● RECORDS TO PROCESS
---+---

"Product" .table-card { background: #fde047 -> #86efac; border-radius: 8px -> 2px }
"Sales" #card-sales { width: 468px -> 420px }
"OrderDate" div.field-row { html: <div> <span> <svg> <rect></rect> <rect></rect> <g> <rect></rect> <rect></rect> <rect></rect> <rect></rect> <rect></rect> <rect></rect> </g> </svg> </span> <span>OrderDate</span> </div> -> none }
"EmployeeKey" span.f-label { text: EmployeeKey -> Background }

---+---

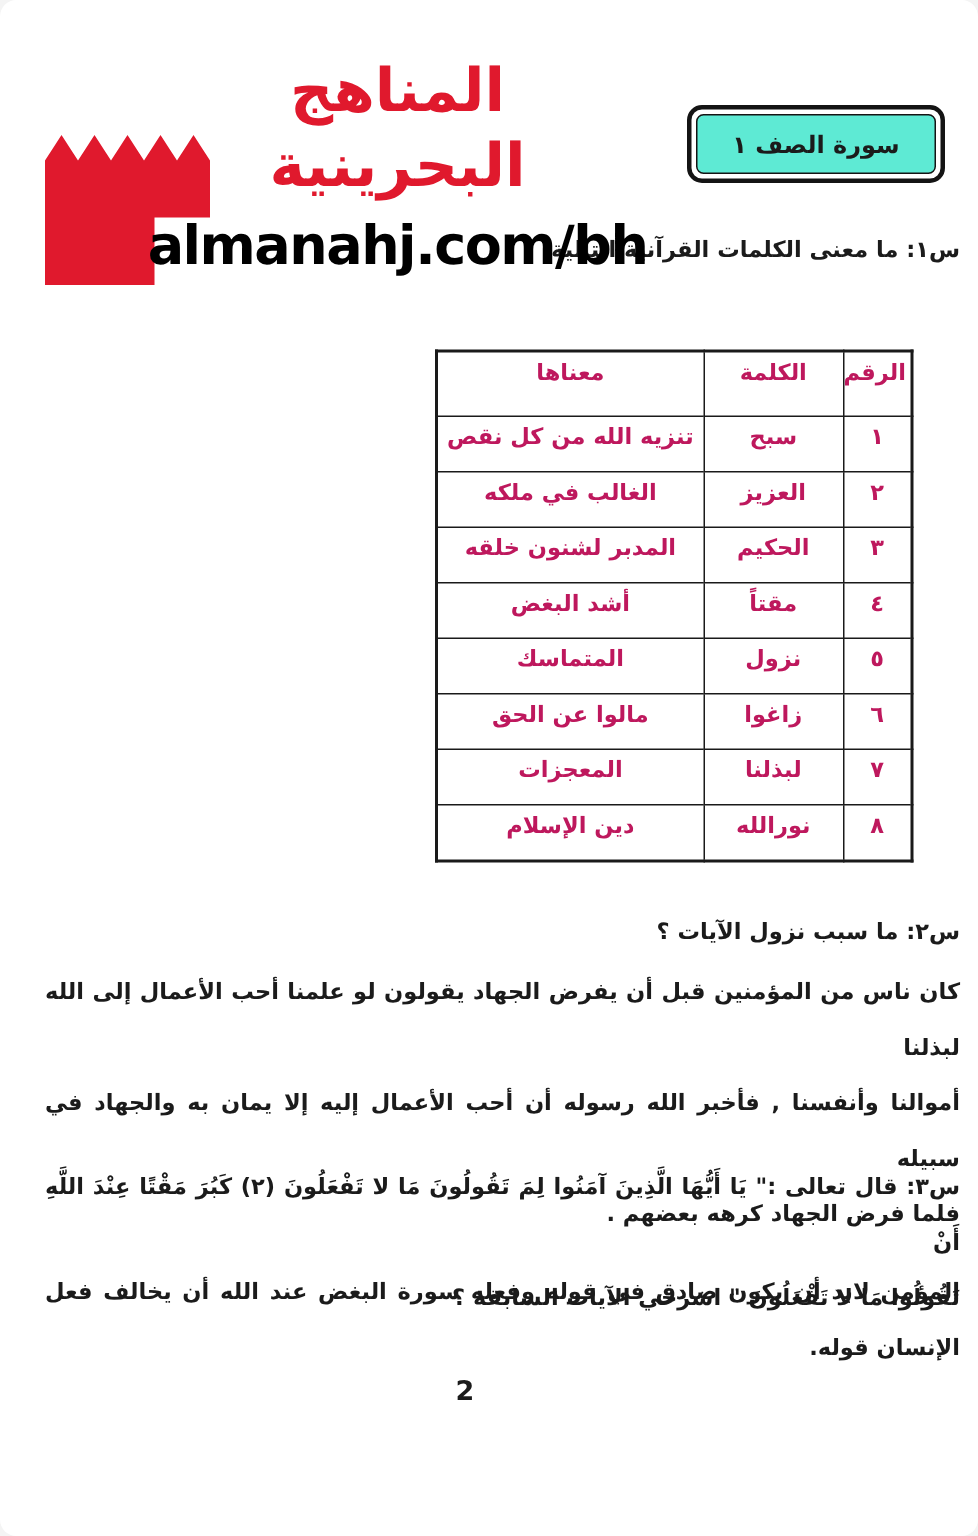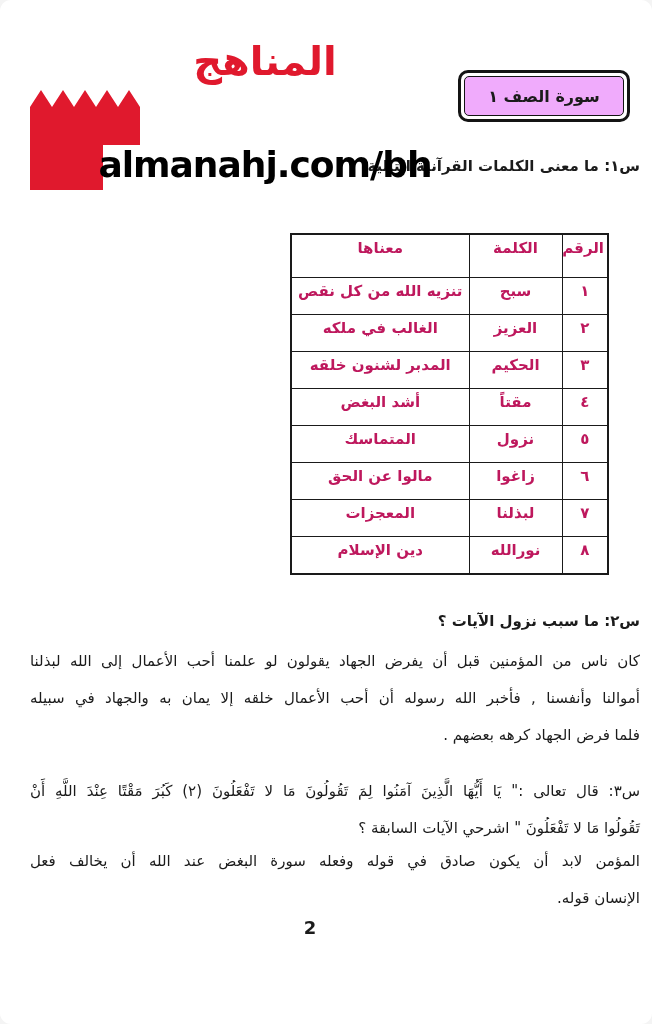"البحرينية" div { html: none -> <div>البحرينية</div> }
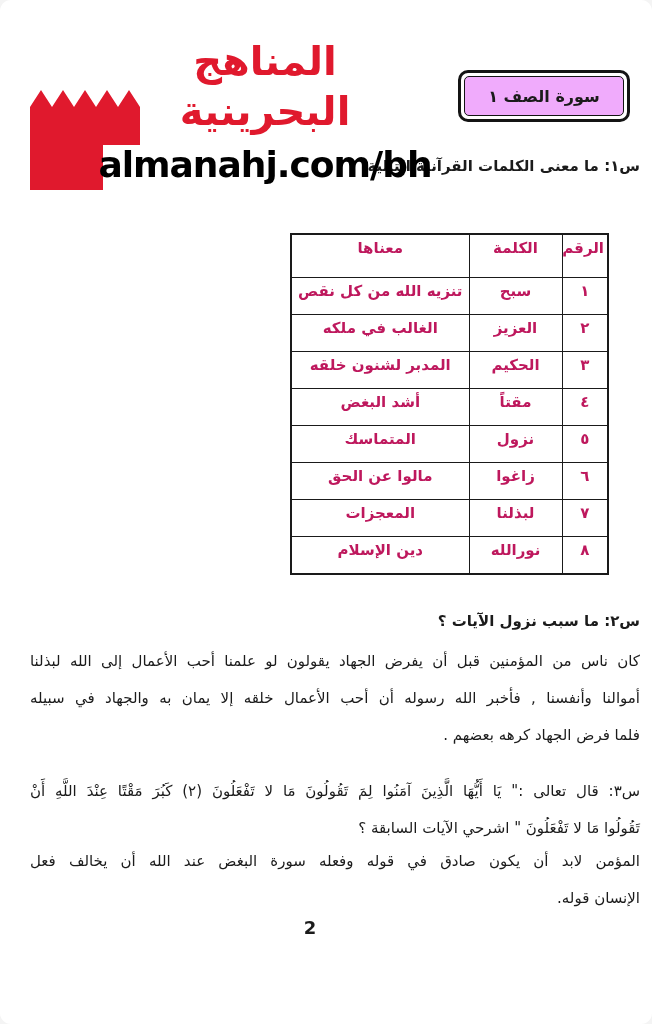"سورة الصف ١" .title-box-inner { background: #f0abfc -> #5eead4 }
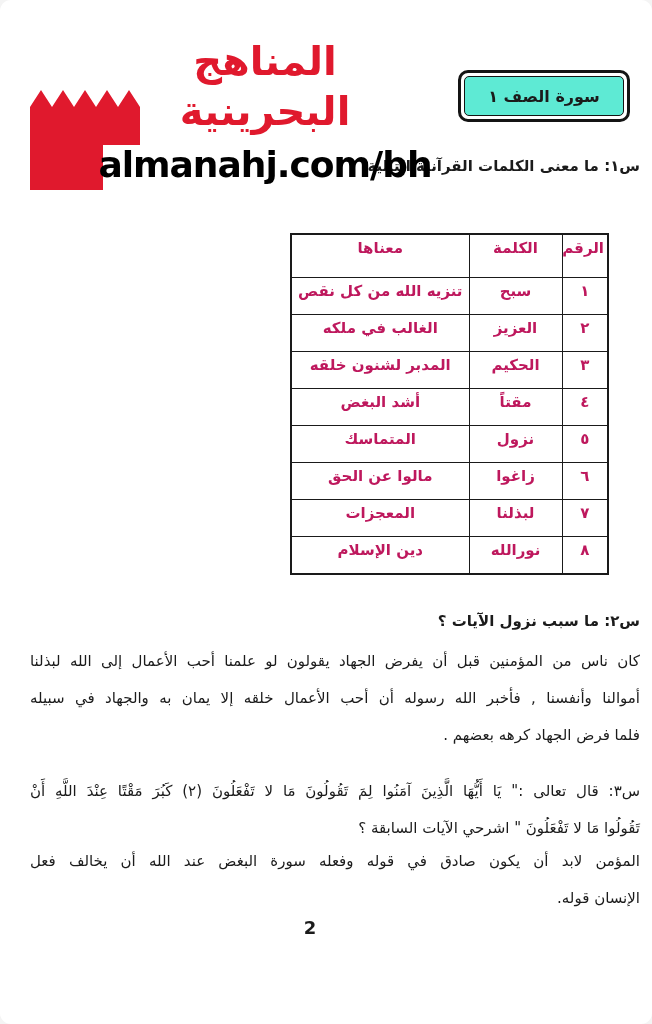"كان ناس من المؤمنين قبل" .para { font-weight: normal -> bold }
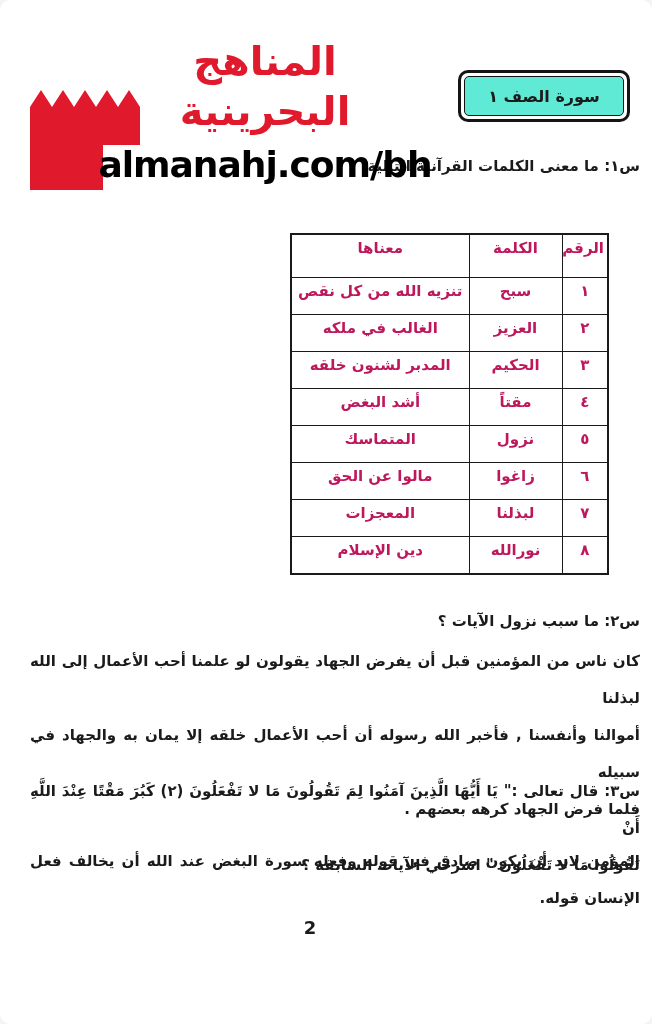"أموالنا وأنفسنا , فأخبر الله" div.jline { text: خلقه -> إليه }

---+---

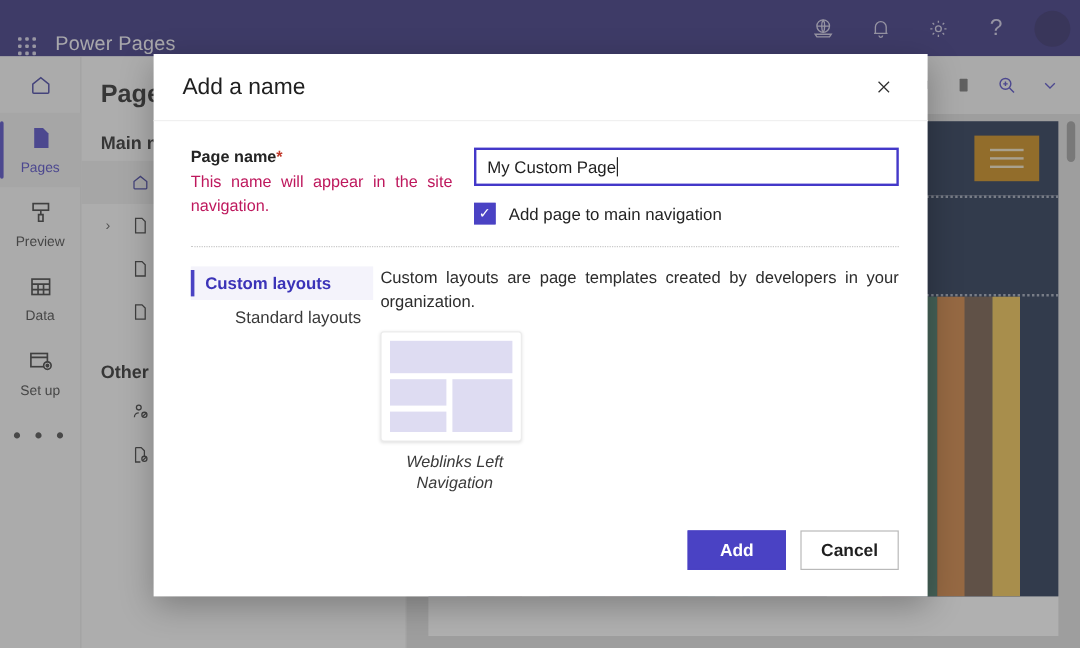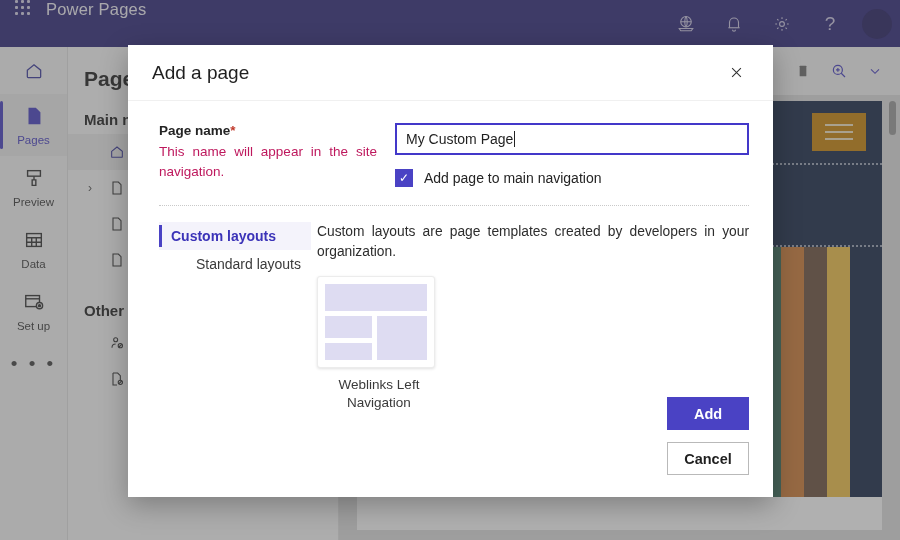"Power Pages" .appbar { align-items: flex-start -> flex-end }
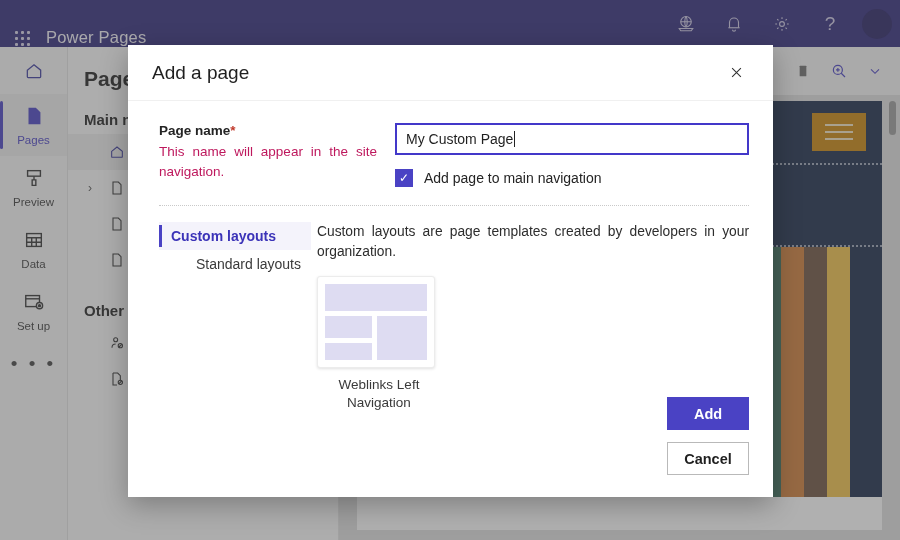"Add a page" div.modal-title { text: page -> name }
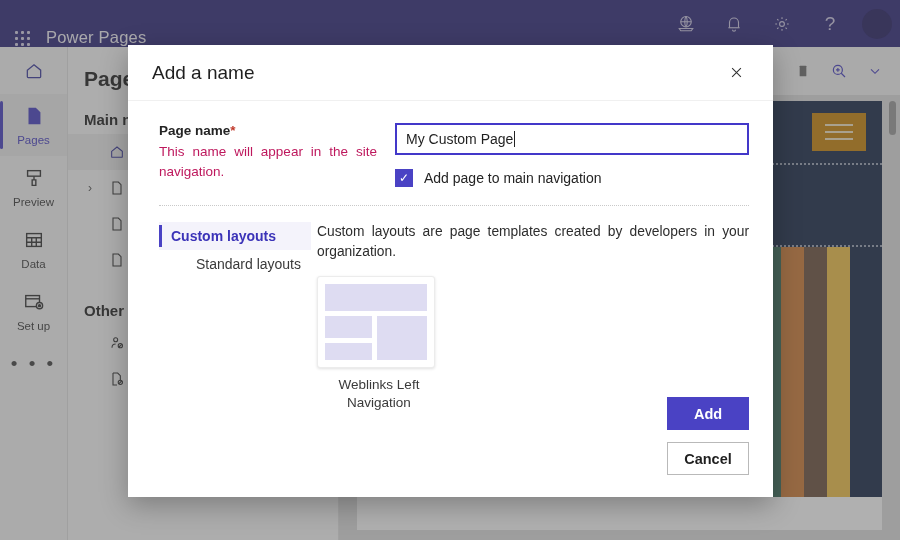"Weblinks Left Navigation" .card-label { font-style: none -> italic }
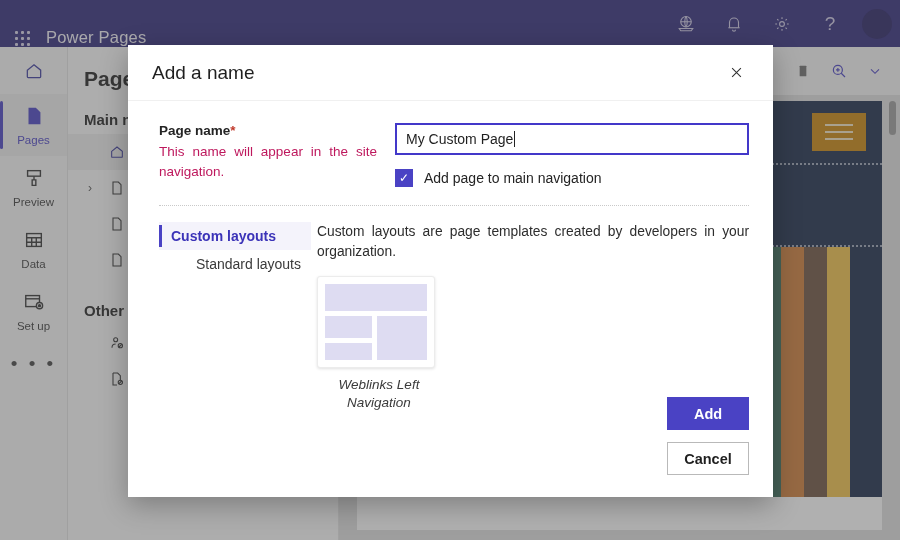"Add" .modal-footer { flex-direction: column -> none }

---+---

● HOW TO COMPLETE THIS TASK
Within the data above, repeat exactly the lines from the one bearing "font-style: none ->" through the one bearing "flex-direction: column ->". Include no pictures and nothing else.

● EXERCISE SOLUTION
"Weblinks Left Navigation" .card-label { font-style: none -> italic }
"Add" .modal-footer { flex-direction: column -> none }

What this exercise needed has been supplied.